Cheyenne descended for about 45 minutes before reaching a crater with 10 obstacles. Completing five in a given amount of time is the World’s Highest OCR’s requirement.

“There were people pretty much dropping like flies” and Cheyenne had a “pretty bad headache,” but she made up her mind to do the first five obstacles.

“If your body will allow it your willpower can get you through it if you want something,” she said.

Cheyenne crawled under a net, walked on a balance beam, carried a 25-pound sandbag, climbed over a cargo net pyramid and scaled a low wall.

In normal conditions, she said, she could have blown through the obstacles in five minutes. At 18,885 feet, it took half an hour.

After that, descending was a faster trip. Oxygen levels increased and Cheyenne began to feel better, but it was more technical. The step-and-slide process caused her ankles to become “just trash.”

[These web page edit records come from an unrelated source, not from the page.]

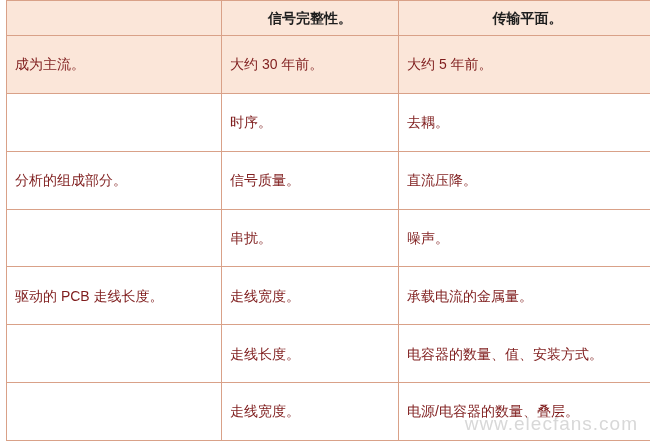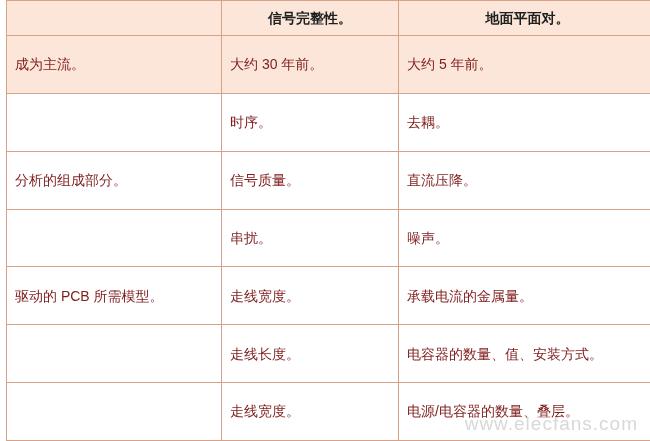"地面平面对。" span.cell-text { text: 地面平面对 -> 传输平面 }
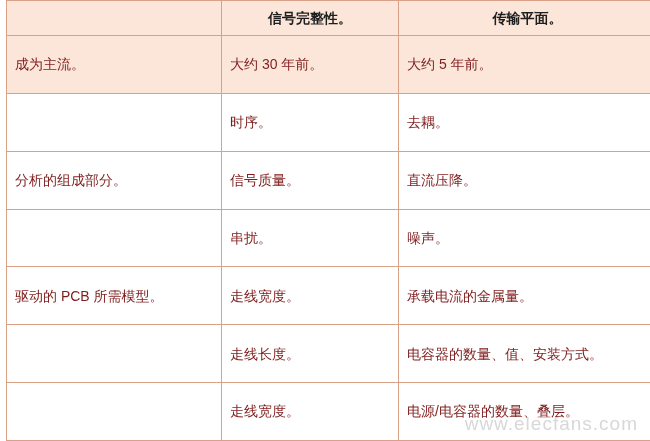"驱动的 PCB 所需模型。" span.cell-text { text: 所需模型 -> 走线长度 }
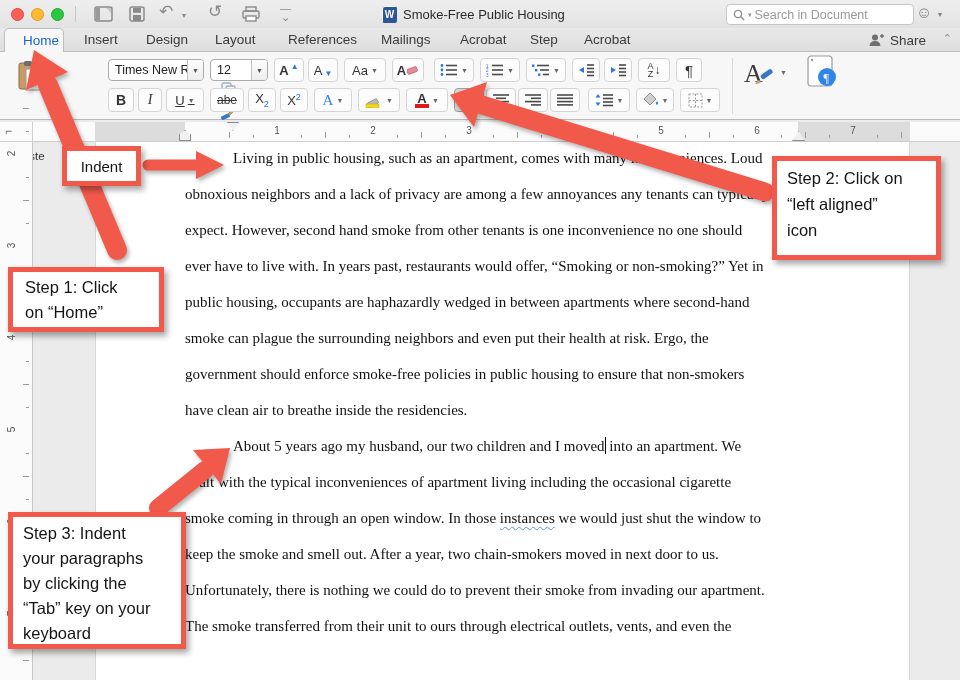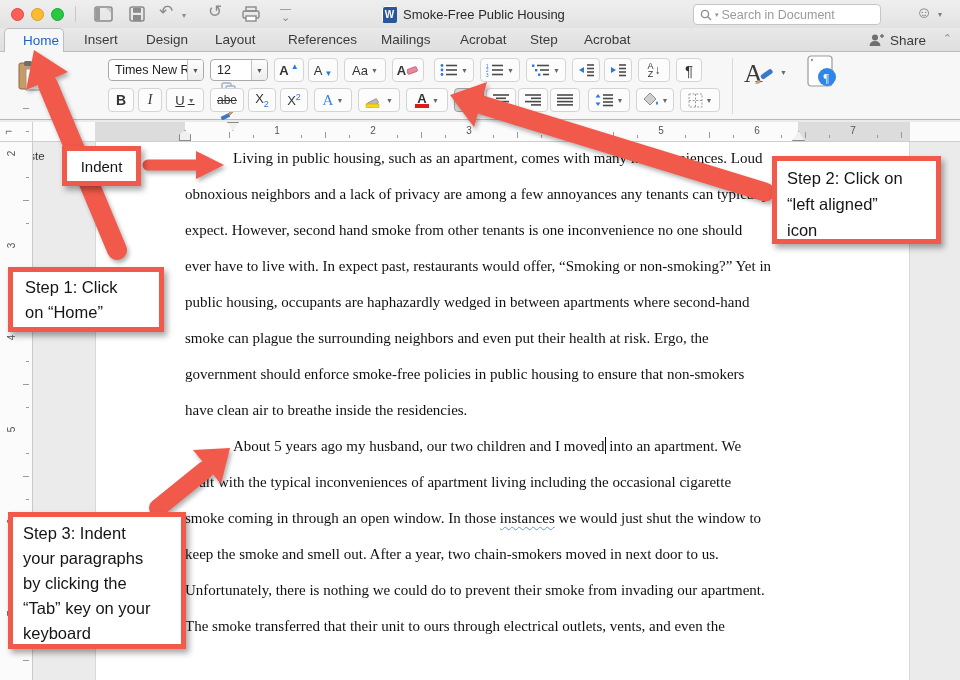"Search in Document" #search-box { left: 693px -> 726px }
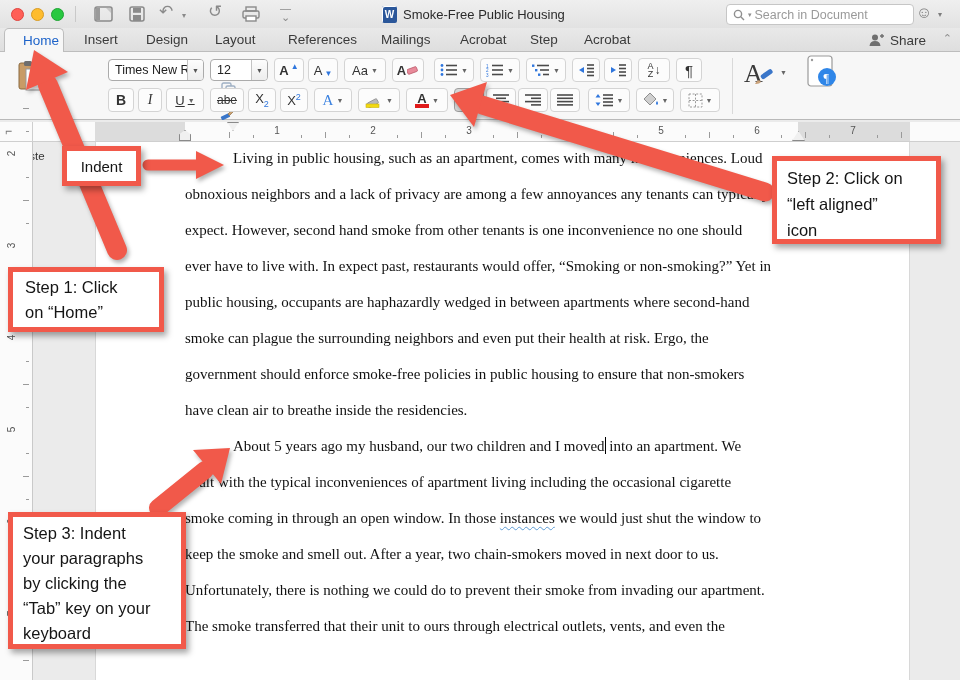"Step 2: Click on" #box-step2 { height: 88px -> 104px }
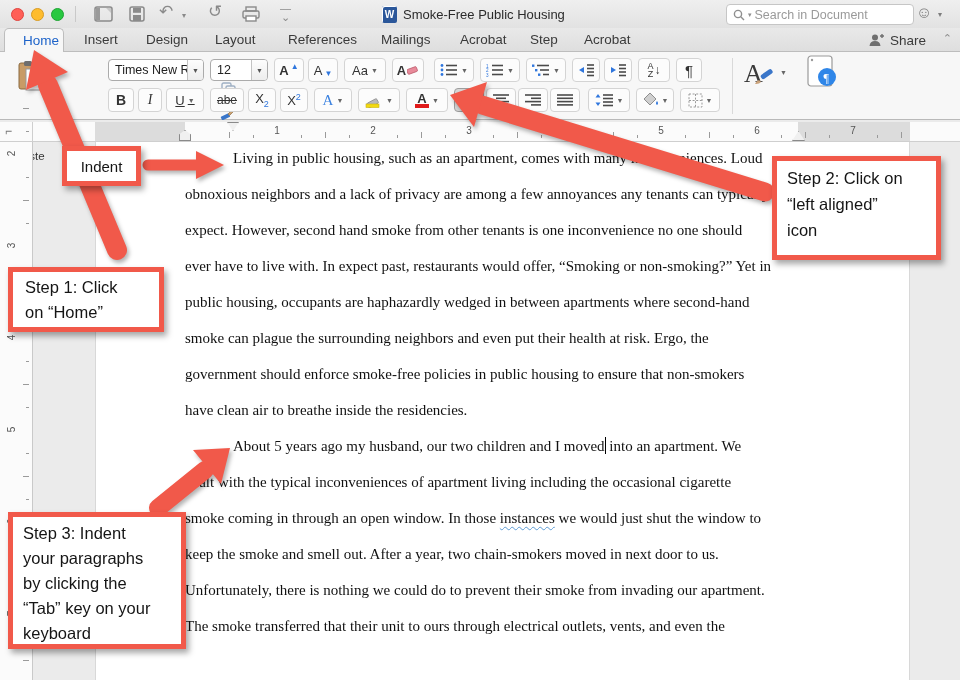"ever have to live with." div.doc-line { text: expect -> years }
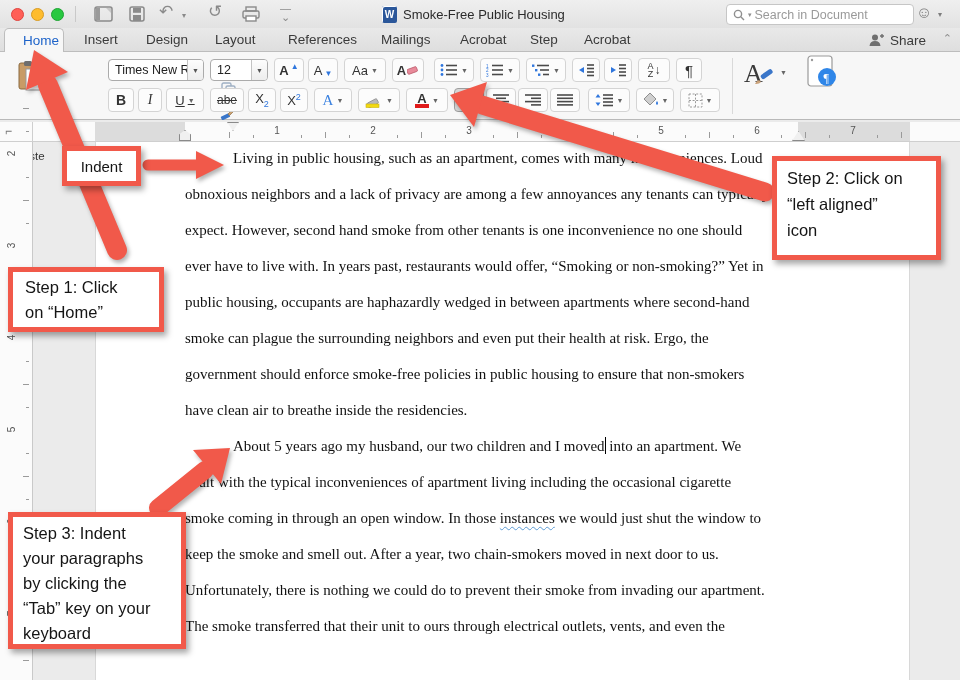"The smoke transferred that their" div.doc-line { text: that -> from }
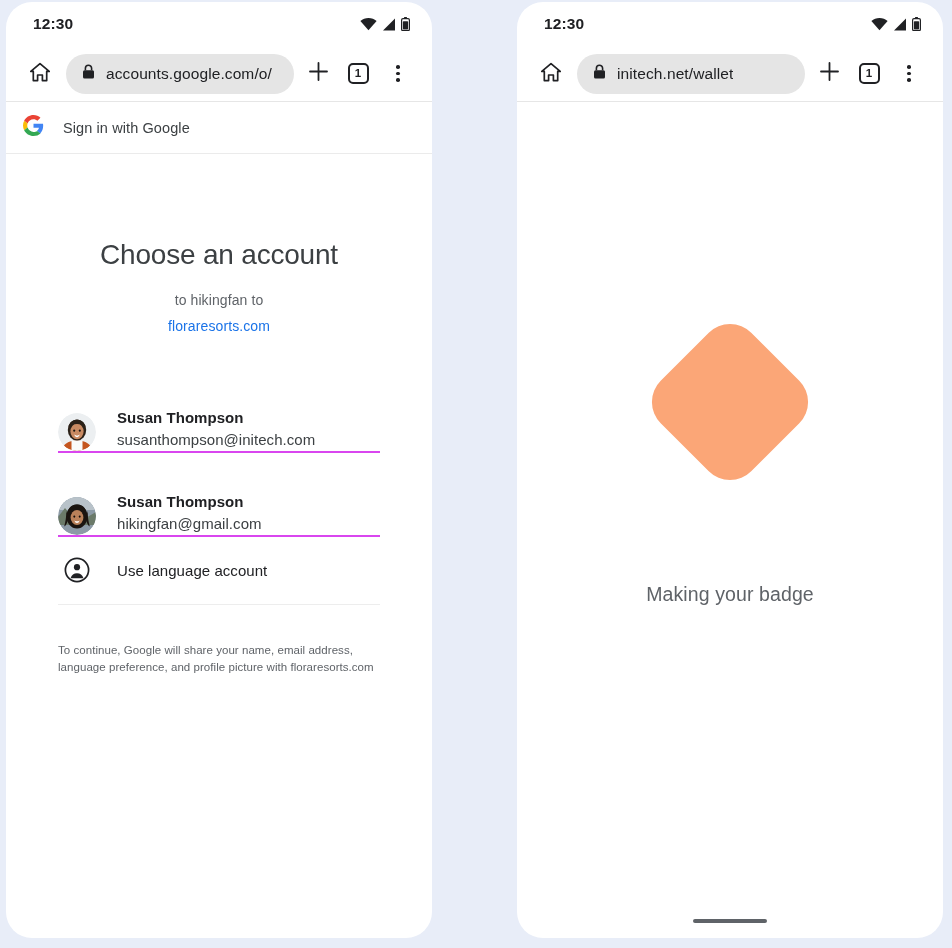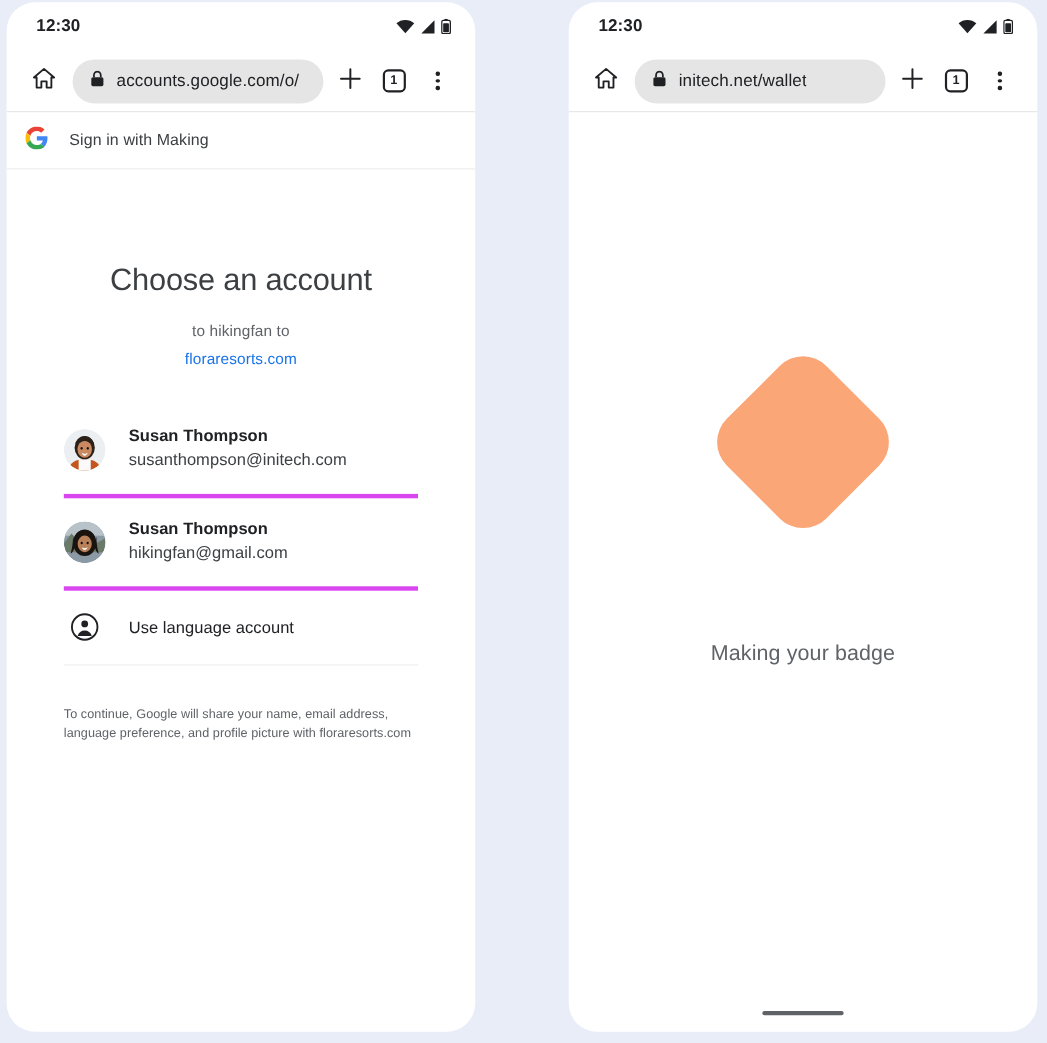"Sign in with Making" span.gbar-title { text: Making -> Google }
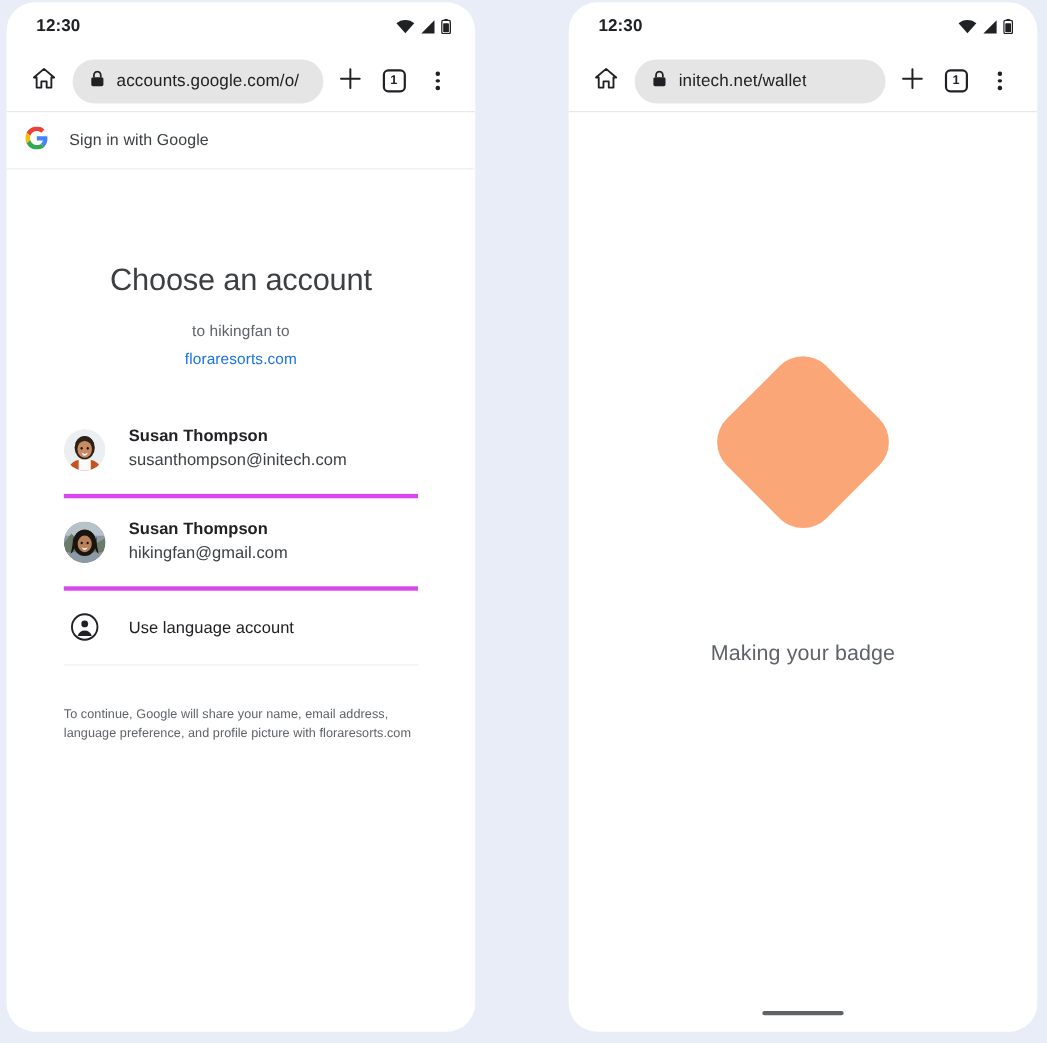"Susan Thompson" .account-row { align-items: center -> flex-end; border-bottom: 4px solid #d946ef -> 2px solid #d946ef }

Back at 5,000 feet above sea level, Bob met his daughter at the gate with a mountainous hug.

Her accomplishment sunk in during the awards ceremony at the hotel. Documentation was sent to Guinness seeking the record for the highest obstacle course in the world.

 “I was so proud of myself and everyone I was with,” Cheyenne said. It was the first time she felt like she was part of an athletic team. She grew up skiing, rock climbing and dancing, but didn’t participate in team sports.

Adventure sports and travel have been part of Cheyenne’s adult life. She has studied in Micronesia in the western Pacific, learned to be a yoga teacher in Hawaii, spent time in Amsterdam, Paris and Portugal, worked as an intern at a surf retreat in Costa Rica and lived in Door County.

She likes tourist towns because visitors “romanticize your daily life,” she said.

Cheyenne is attending Arizona State online and majoring in conservation biology.

Someday, she plans to return to Mount Kilimanjaro, which she descibes as “by far the most beautiful place in my entire life,” and explore other mountains, perhaps base camp at Mount Everest.